The hardy La Niña continues to trudge in the eastern Pacific and is expected to remain there through the summer

sea ​​surface temperature (WPLG)

The ongoing La Niña in the eastern Pacific, which has been ongoing since last summer, has been one of the strongest episodes ever observed during the spring months. A La Niña occurs when water in the eastern Equatorial Pacific cools, affecting global wind patterns. This change in wind circulations reduces storms in the eastern Pacific, which in turn weakens hostile wind shear over the Atlantic, making the Atlantic more conducive to hurricane activity. NOAA forecasts a greater than 50/50 chance that La Nina will survive the peak months of the Atlantic hurricane season. This is well documented by my advisor and other colleagues La Niña conditions also increase the likelihood of a hurricane making landfall in the continental United States and Florida’s chances of a hurricane making landfall increase significantly when La Niña or neutral conditions prevail compared to El Nino conditions. All of this information supports projections of an active and potentially impactful 2022 hurricane season.


The Miami area tops 30 inches of rainfall for the year, almost a foot above the previous year’s average

Observed total precipitation (Southeast Regional Climate Center)

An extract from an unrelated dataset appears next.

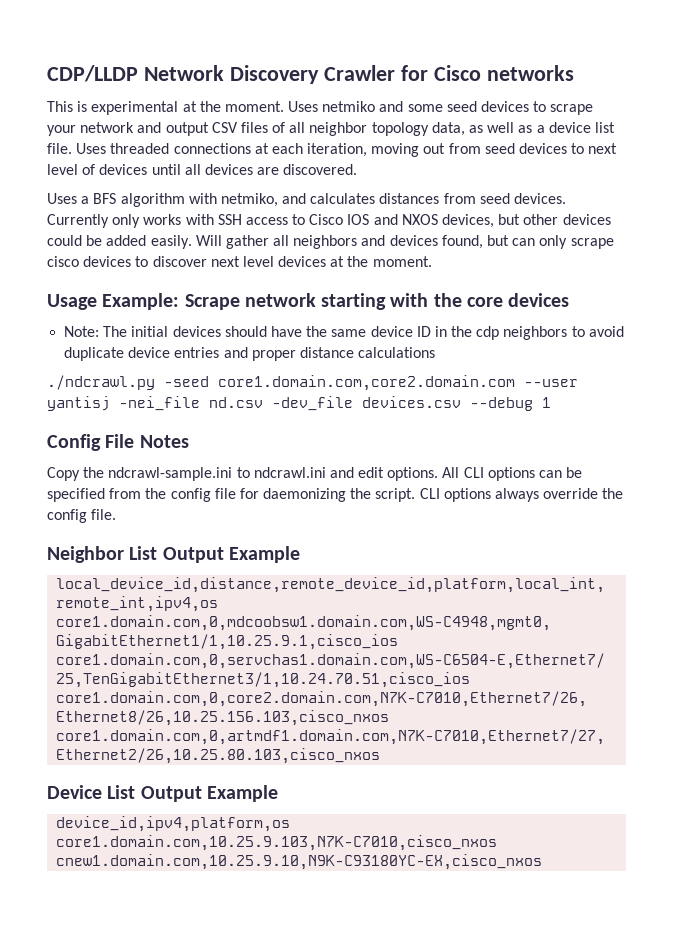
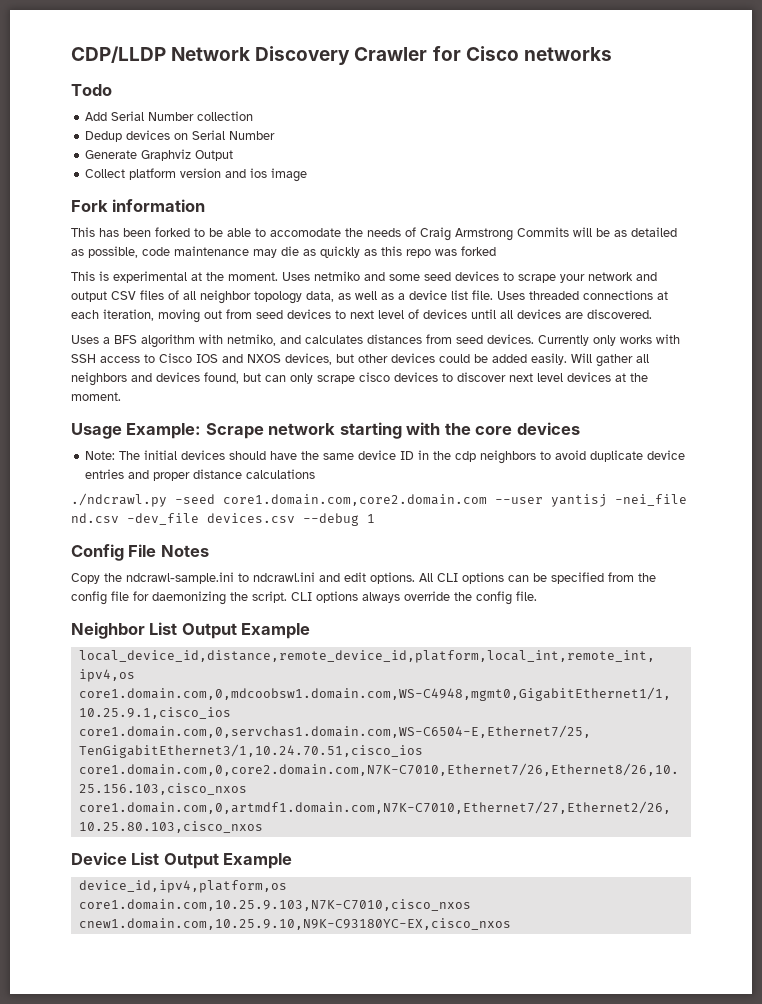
(574, 73) none -> [71,84,112,96] [85,111,254,121] [85,130,276,142] [85,149,234,161] [85,168,308,182] [71,199,206,212] [71,227,677,241] [71,246,496,258] // Todo // Add Serial Number collection // Dedup devices on Serial Number // Generate Graphviz Output // Collect platform version and ios image // Fork information // This has been forked to be able to accomodate the needs of Craig Armstrong Commits will be as detailed as possible, code maintenance may die as quickly as this repo was forked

Recognition: Regional Climate Center Southeast

Thanks to more than four inches of rain left behind by potential Tropical Cyclone One last weekend, year-to-date rainfall for the Miami subway is now among the 15 wettest since the late 1800s. For Fort Lauderdale International, which has only held a continuous rainfall record since 1999, it was one of the five wettest starts ever. The high pressure move early next week should give us at least a brief respite from the stormy pattern. While the 30-inch total is impressive, it pales in comparison to Miami in 1930 and 1942, when over 40 inches of rain were recorded through June 9.


NASA launches first pair of six small satellites to improve overwater hurricane observations

Most of our high-fidelity data examining hurricane structure comes from either research aircraft with Doppler radar like the NOAA Hurricane Hunters, or from existing low-Earth satellites that give us a snapshot when we fly over storms a few times a day at most. That may change soon NASA will launch the first pair of six small satellites into low-Earth orbit in the coming days That will allow a look into tropical cyclones almost every hour instead of just a few times a day, similar to a medical MRI. This will help forecasters better assess hurricane characteristics important to hurricane forecasting, such as strength, eyewall organization, and precipitation rates.

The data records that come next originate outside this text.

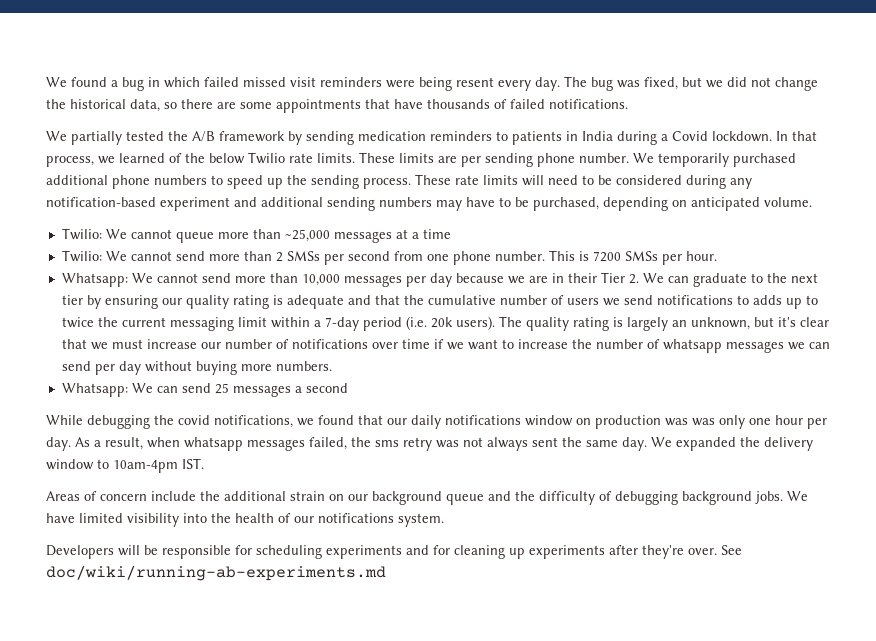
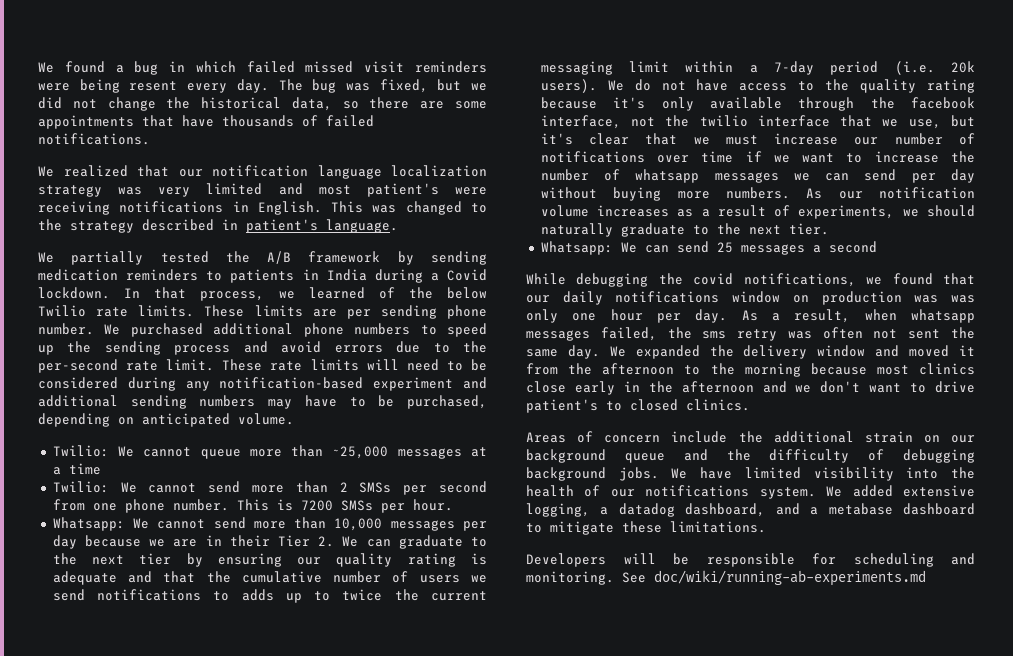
(628, 104) none -> [38,165,487,179] [38,183,488,197] [38,201,487,215] [38,219,398,233] // We realized that our notification language localization strategy was very limited and most patient's were receiving notifications in English. This was changed to the strategy described in patient's language.
[658,153,729,167] temporarily -> (121, 329) none
[363,178,411,189] process. -> [174,341,488,355] [38,359,215,373] process and avoid errors due to the per-second rate limit.
[498,316,750,331] The quality rating is largely an unknown, -> [607,79,975,93] [540,97,975,111] [540,115,941,129] We do not have access to the quality rating because it's only available through the facebook interface, not the twilio interface that we use,
(332, 366) none -> [806,187,975,199] [540,205,975,219] [540,223,829,237] As our notification volume increases as a result of experiments, we should naturally graduate to the next tier.
[463,437,528,451] not always -> [822,327,898,339] often not
[97,458,204,473] to 10am-4pm IST. -> [875,345,976,357] [526,363,975,377] [526,381,975,395] [526,399,750,413] and moved it from the afternoon to the morning because most clinics close early in the afternoon and we don't want to drive patient's to closed clinics.
(444, 520) none -> [826,485,975,497] [526,503,975,517] [526,521,766,535] We added extensive logging, a datadog dashboard, and a metabase dashboard to mitigate these limitations.
[326,545,717,559] experiments and for cleaning up experiments after they're over. -> [951,553,975,565] [526,571,614,585] and monitoring.

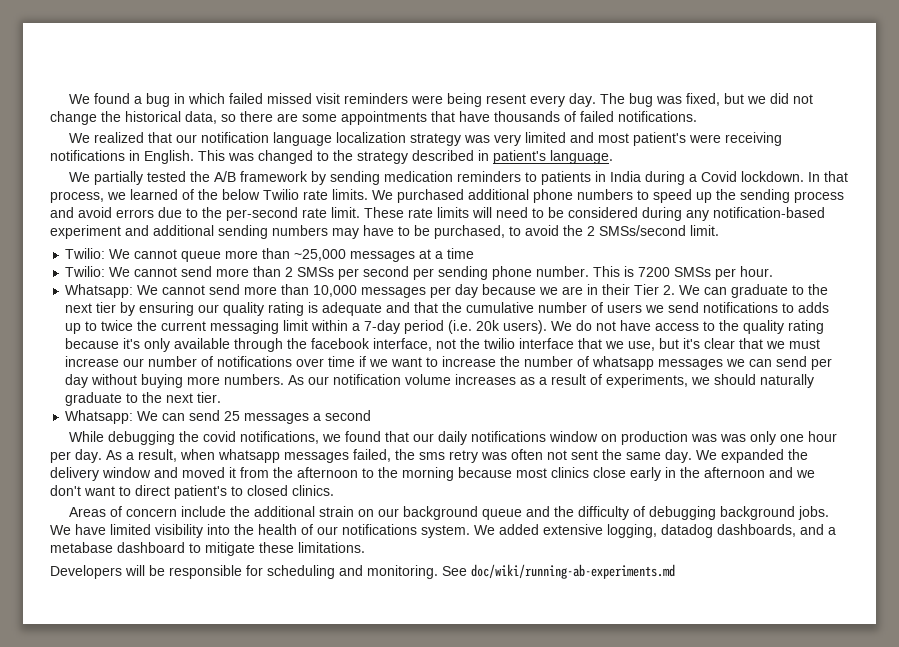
[204,305,487,319] [38,323,94,335] These limits are per sending phone number. -> (368, 194) none
[38,413,294,427] depending on anticipated volume. -> [509,225,719,236] to avoid the 2 SMSs/second limit.
[52,499,117,511] from one -> [413,266,489,280] per sending
[934,381,975,393] drive -> [135,485,170,496] direct
[600,503,766,517] a datadog dashboard, -> [661,524,796,538] datadog dashboards,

These nanosatellites, which weigh only about 10 pounds each and aren’t much larger than a loaf of bread, are significantly smaller than traditional low-Earth orbiting satellites, which can weigh thousands of pounds and span 12 feet. They also cost significantly less — around $30 million for all six satellites, compared to hundreds of millions of dollars to build and launch a conventional low-Earth orbit satellite. The only downside to the smaller satellites is that unlike their larger cousins, they are designed to last up to a decade or more to last just a few years. The other two pairs of satellites will join the first pair on later launches planned later this year.


The latest update on the tropics, provided by Local 10 Hurricane Specialist and Storm Surge Expert Michael Lowry.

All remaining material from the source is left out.